看護師便り

東京都済生会向島病院、看護部のブログです。看護師が交代で日々の出来事や想いをお届けします。

看護師便り 認知症高齢者のケアに『マフ』を使い始めました

2023年12月09日

いつも看護師だよりを見ていただきありがとうございます。
今年も残り1か月を切りました。コロナが5月に5類に移行になり初めての12月で街の賑わいを感じる今日この頃です。

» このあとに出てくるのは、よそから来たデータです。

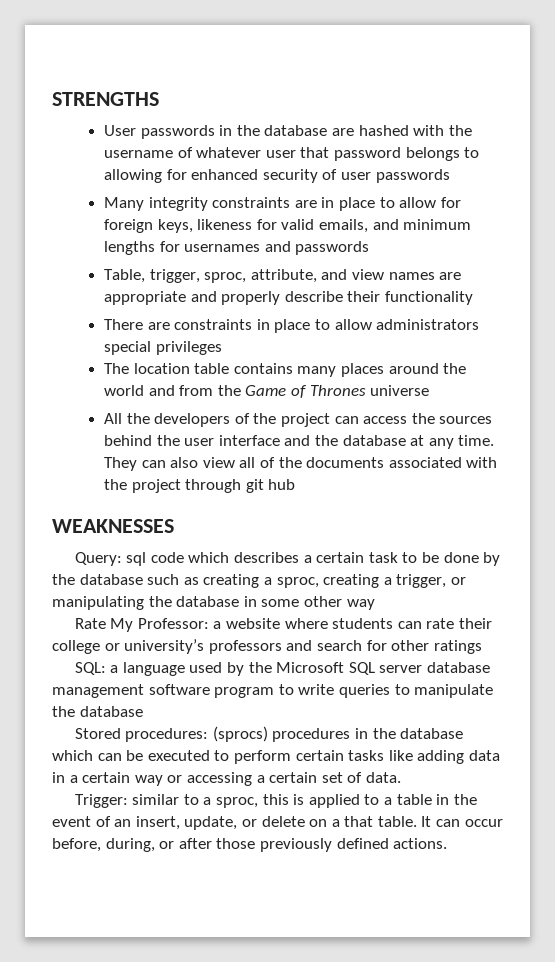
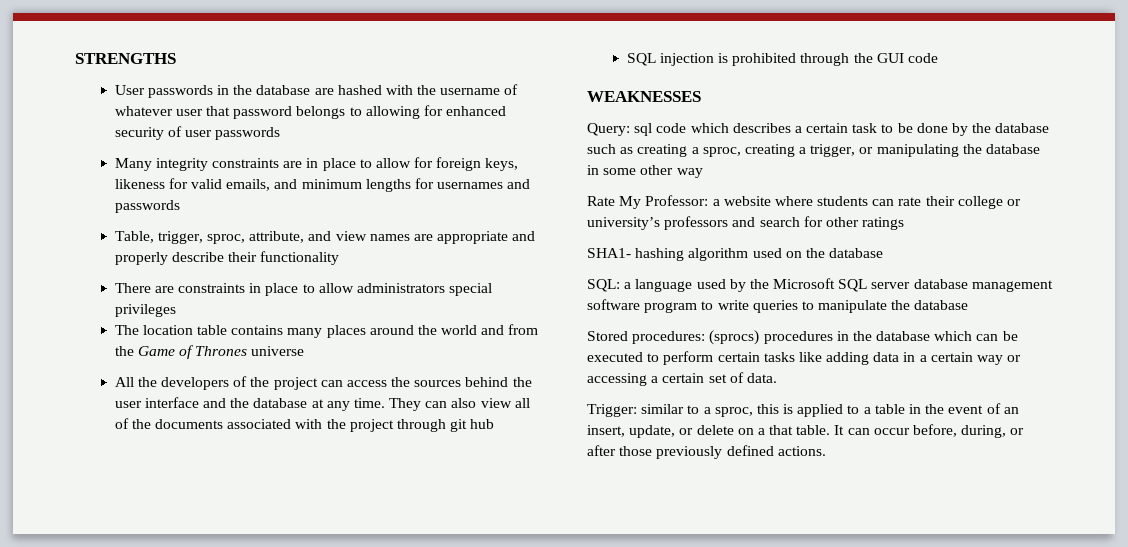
+ SQL injection is prohibited through the GUI code
+ SHA1- hashing algorithm used on the database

今回は11月より当院で使い始めた認知症マフについてご紹介させていただきます。

認知症マフはイギリス等で活用され、朝日新聞文化厚生事業団が日本に導入しました。

イギリスでは、認知症高齢者のケアのために筒状のニット製品が使われています。カラフルで、ボタンやリボン、毛糸のポンポンが筒の内外を彩ります。手を入れるとふんわりあったかい。飾りを触って楽しみ、ホッと落ち着くといいます。日本でも広めようという動きが出て、現在は病院や施設でも取り入れているところもあるそうです。

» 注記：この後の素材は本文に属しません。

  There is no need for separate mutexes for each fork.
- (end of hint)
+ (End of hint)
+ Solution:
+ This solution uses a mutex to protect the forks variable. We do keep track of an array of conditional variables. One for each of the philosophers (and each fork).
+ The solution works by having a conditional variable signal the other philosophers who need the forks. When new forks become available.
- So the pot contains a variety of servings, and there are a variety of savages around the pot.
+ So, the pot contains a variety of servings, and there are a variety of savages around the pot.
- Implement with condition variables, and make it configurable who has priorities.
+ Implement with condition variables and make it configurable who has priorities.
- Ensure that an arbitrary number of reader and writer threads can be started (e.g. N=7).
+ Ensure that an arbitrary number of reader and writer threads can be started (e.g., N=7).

私がはじめてマフの事を知ったのは、昨年の研修会です。2023年6月に行われた日本老年看護学会で実物をみる機会があり、身体拘束が減らせるのではないかと思い、他の師長に話をしたことを覚えています。
しかし、マフは全て手作りのためすぐに手に入るわけでもなく実現には至りませんでした。 11月に看護部長より済生会の会議でいくつかの施設でマフが活用されていること、当院でも委員会で相談してみたらと声をかけていただきました。
委員会内で相談すると「使ってみよう」という声が上がり、全職員に対し、認知症マフ活用ガイドの紹介と作成協力依頼を行いました。
11月13日には早速、職員が初めてマフを作成し持参してくれました。以前よりミトンを使用していた患者さんに使用する事になりました。ご家族の方に経緯や取り扱いについて説明するとご家族も同型の物を毛糸で編み、両手にマフを使用されていました。
現在、5人の職員が作成をしてくれ、これまで5名の患者さんに使用しています。

突然の入院で混乱する患者さんの対応に苦慮する中、マフの活用により患者さんが安心し治療がスムーズにおこなえるよう、職員とともにこれからも取り組んでいきたいと思います。